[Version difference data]
"""

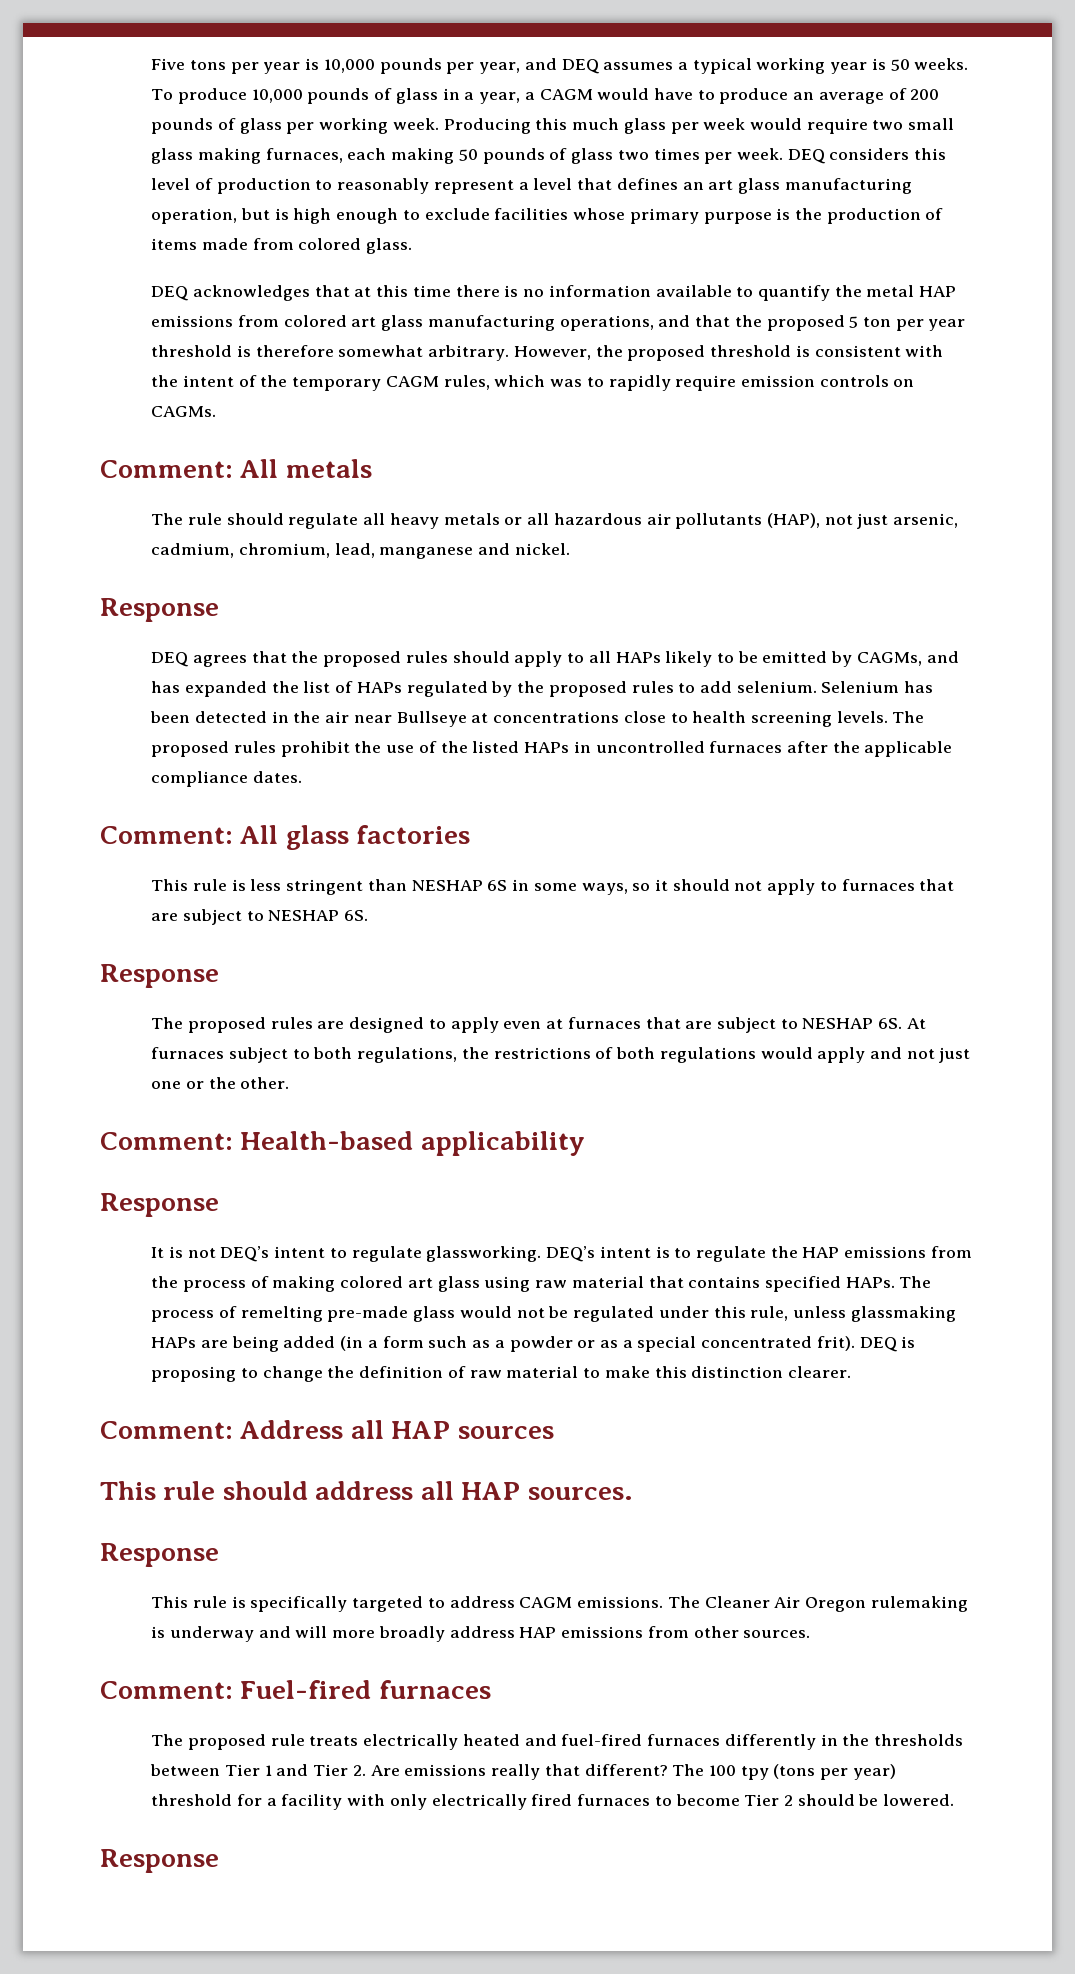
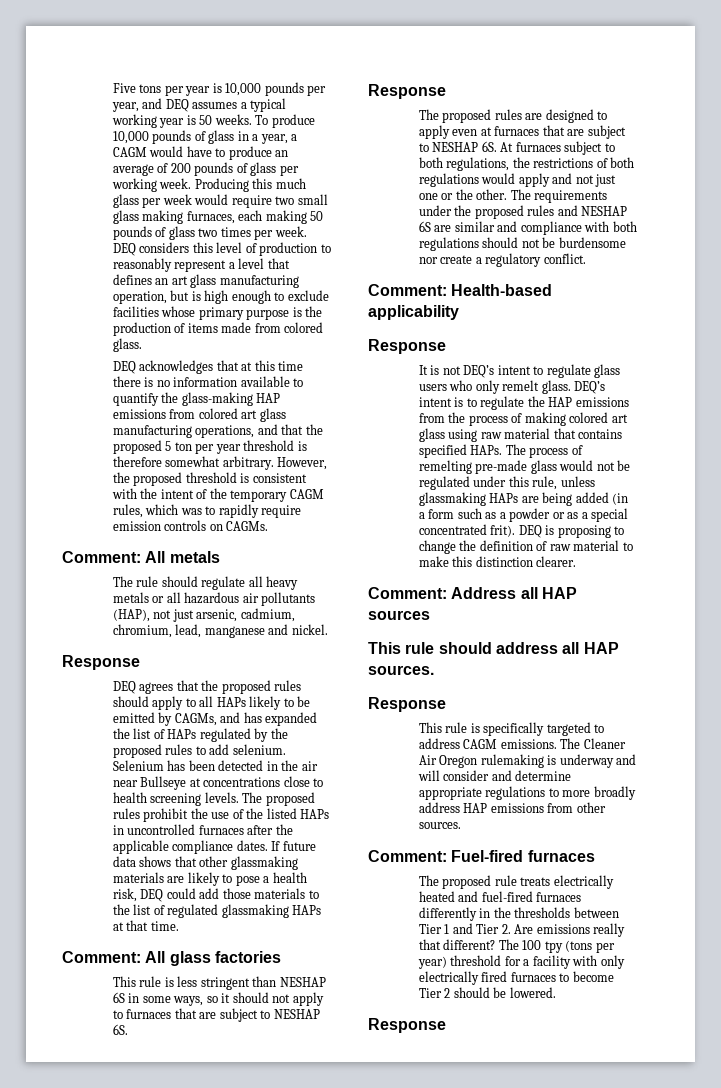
- DEQ acknowledges that at this time there is no information available to quantify the metal HAP emissions from colored art glass manufacturing operations, and that the proposed 5 ton per year threshold is therefore somewhat arbitrary.
+ DEQ acknowledges that at this time there is no information available to quantify the glass-making HAP emissions from colored art glass manufacturing operations, and that the proposed 5 ton per year threshold is therefore somewhat arbitrary.
+ If future data shows that other glassmaking materials are likely to pose a health risk, DEQ could add those materials to the list of regulated glassmaking HAPs at that time.
+ The requirements under the proposed rules and NESHAP 6S are similar and compliance with both regulations should not be burdensome nor create a regulatory conflict.
- It is not DEQ’s intent to regulate glassworking.
+ It is not DEQ’s intent to regulate glass users who only remelt glass.
- The Cleaner Air Oregon rulemaking is underway and will more broadly address HAP emissions from other sources.
+ The Cleaner Air Oregon rulemaking is underway and will consider and determine appropriate regulations to more broadly address HAP emissions from other sources.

"""

> PROBLEM: Take each line above that contains "proposed" and copy it out.

> YOUR SOLUTION:
- DEQ acknowledges that at this time there is no information available to quantify the metal HAP emissions from colored art glass manufacturing operations, and that the proposed 5 ton per year threshold is therefore somewhat arbitrary.
+ DEQ acknowledges that at this time there is no information available to quantify the glass-making HAP emissions from colored art glass manufacturing operations, and that the proposed 5 ton per year threshold is therefore somewhat arbitrary.
+ The requirements under the proposed rules and NESHAP 6S are similar and compliance with both regulations should not be burdensome nor create a regulatory conflict.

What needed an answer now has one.